++++ Data extract

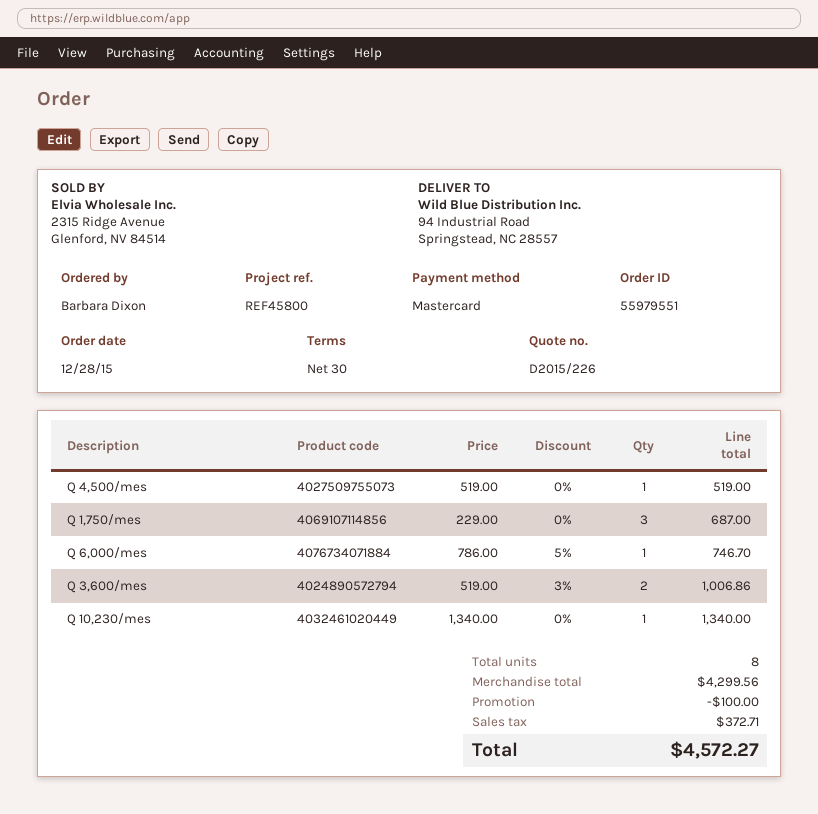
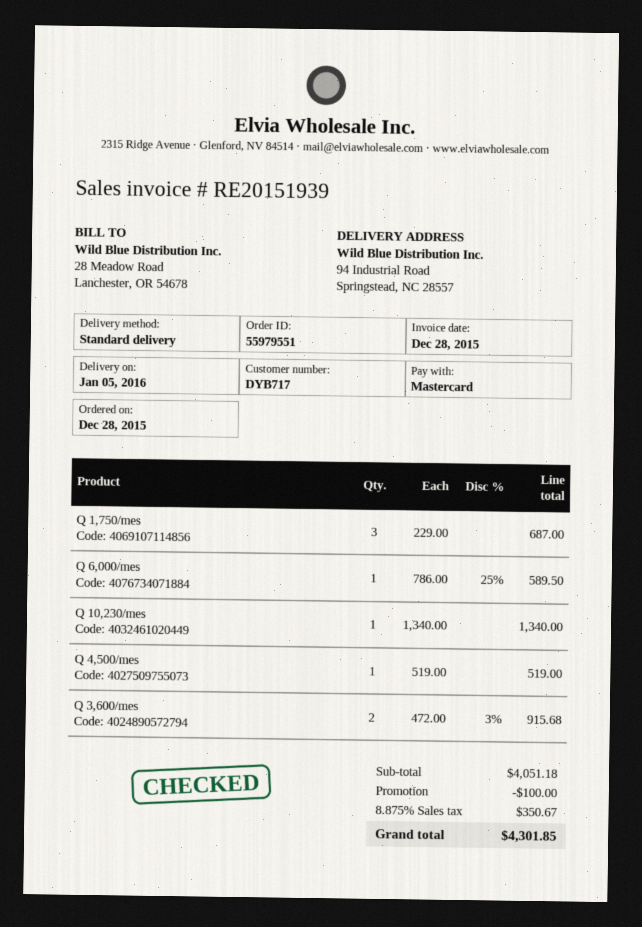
Q 6,000/mes: 1 x 786.00 - 5% = 746.70 -> 1 x 786.00 - 25% = 589.50
Q 3,600/mes: 2 x 519.00 - 3% = 1006.86 -> 2 x 472.00 - 3% = 915.68
subtotal: 4299.56 -> 4051.18
tax: 372.71 -> 350.67
total: 4572.27 -> 4301.85

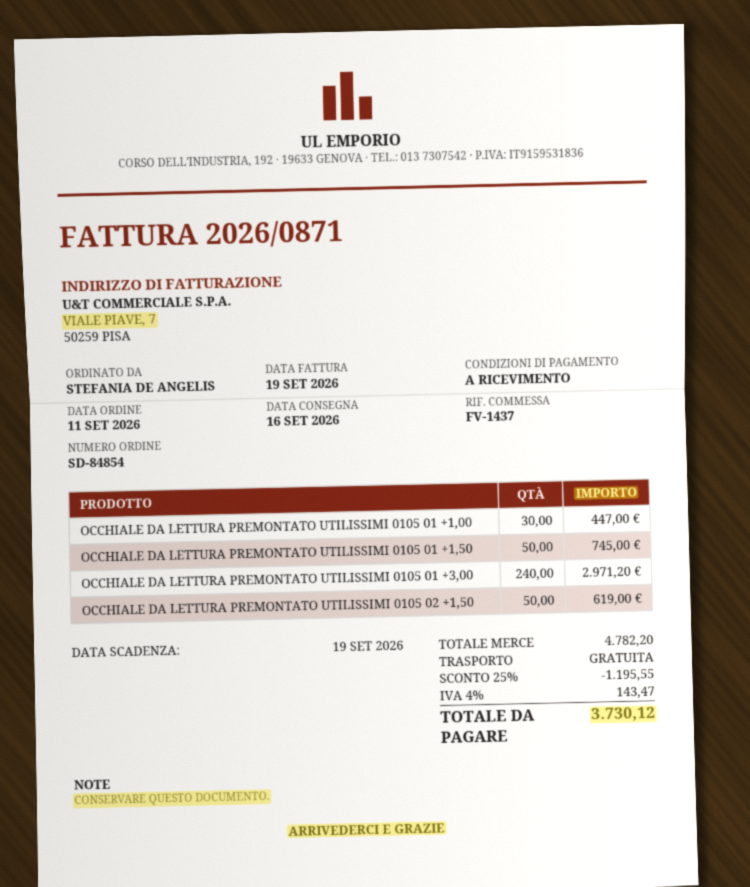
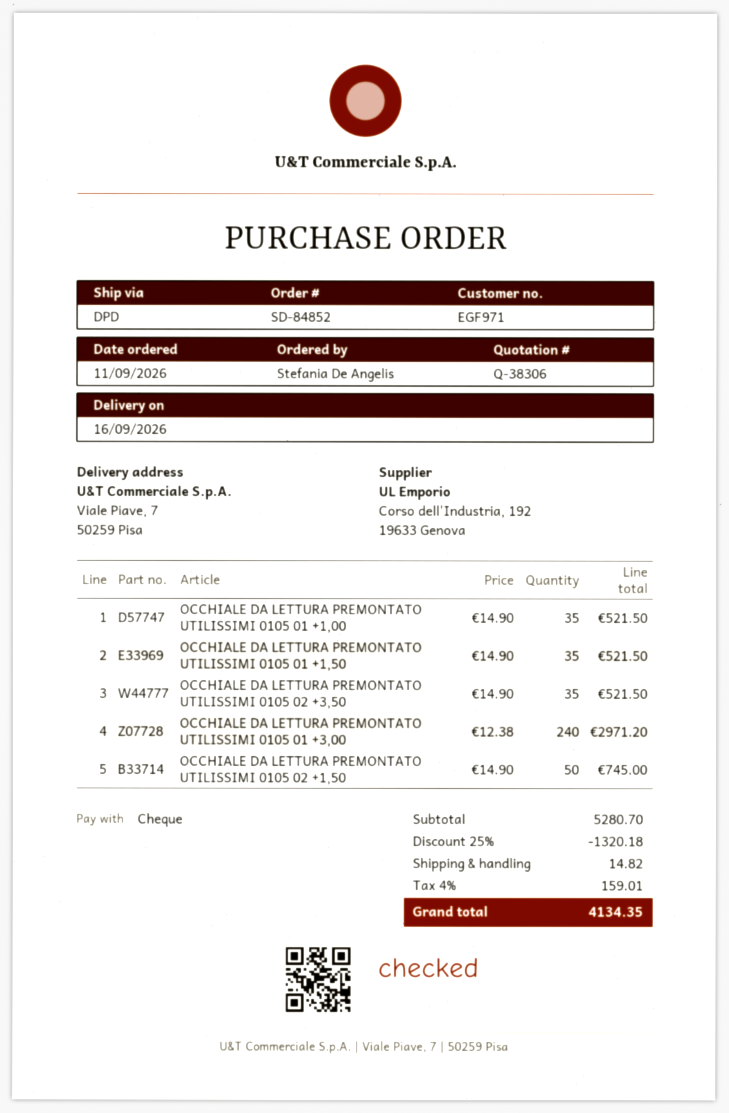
order number: SD-84854 -> SD-84852
OCCHIALE DA LETTURA PREMONTATO UTILISSIMI 0105 01 +1,00: 30 for 447.00 -> 35 for 521.50
OCCHIALE DA LETTURA PREMONTATO UTILISSIMI 0105 01 +1,50: 50 for 745.00 -> 35 for 521.50
OCCHIALE DA LETTURA PREMONTATO UTILISSIMI 0105 02 +1,50: 50 for 619.00 -> 50 for 745.00
OCCHIALE DA LETTURA PREMONTATO UTILISSIMI 0105 02 +3,50: none -> 35 for 521.50
subtotal: 4782.20 -> 5280.70
discount: 25% = 1195.55 -> 25% = 1320.18
shipping: 0.00 -> 14.82
tax: 4% = 143.47 -> 4% = 159.01
total: 3730.12 -> 4134.35

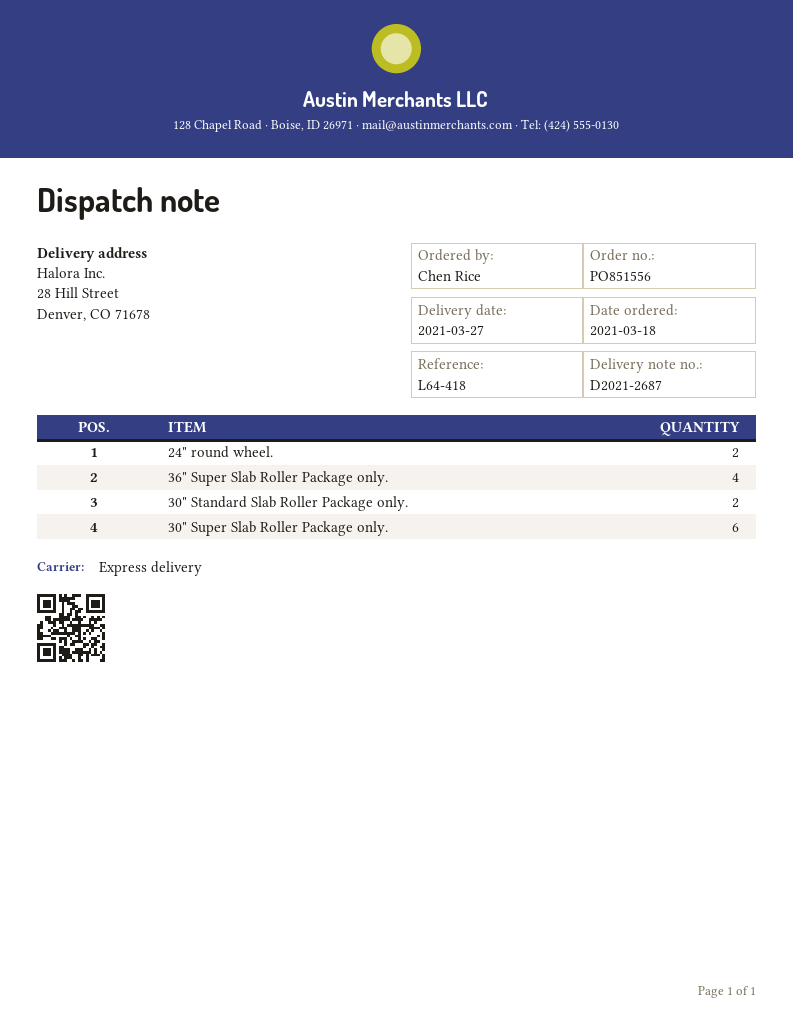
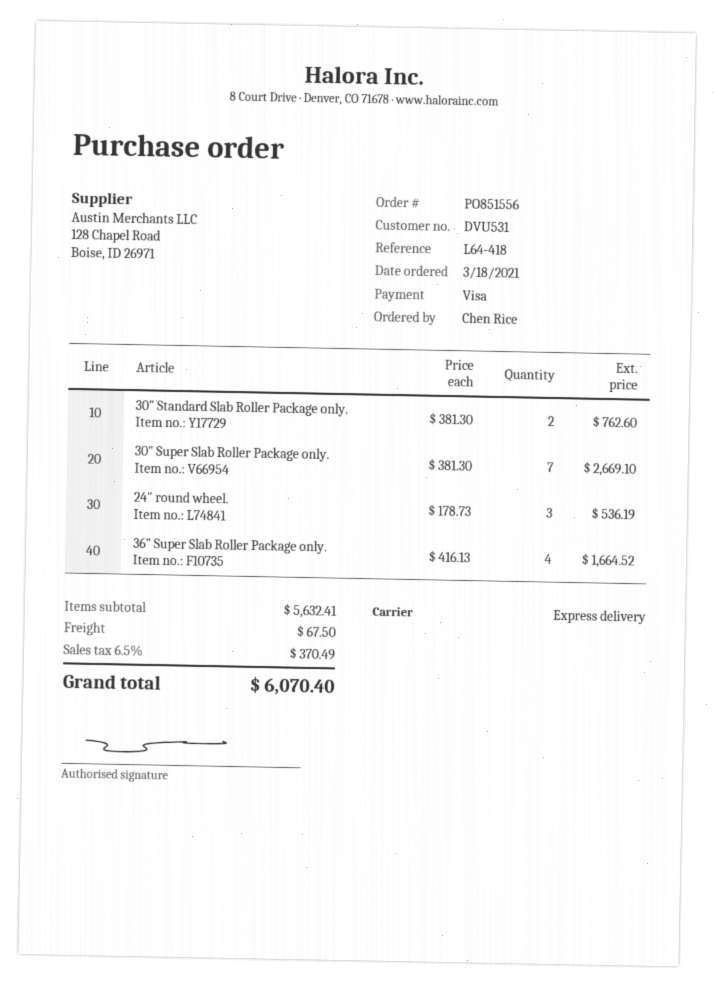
24" round wheel.: 2 -> 3
30" Super Slab Roller Package only.: 6 -> 7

++++++++

* **Your objective**
Respond with only the number of lines above that include the string "LETTURA".

* **Exercise answer**
4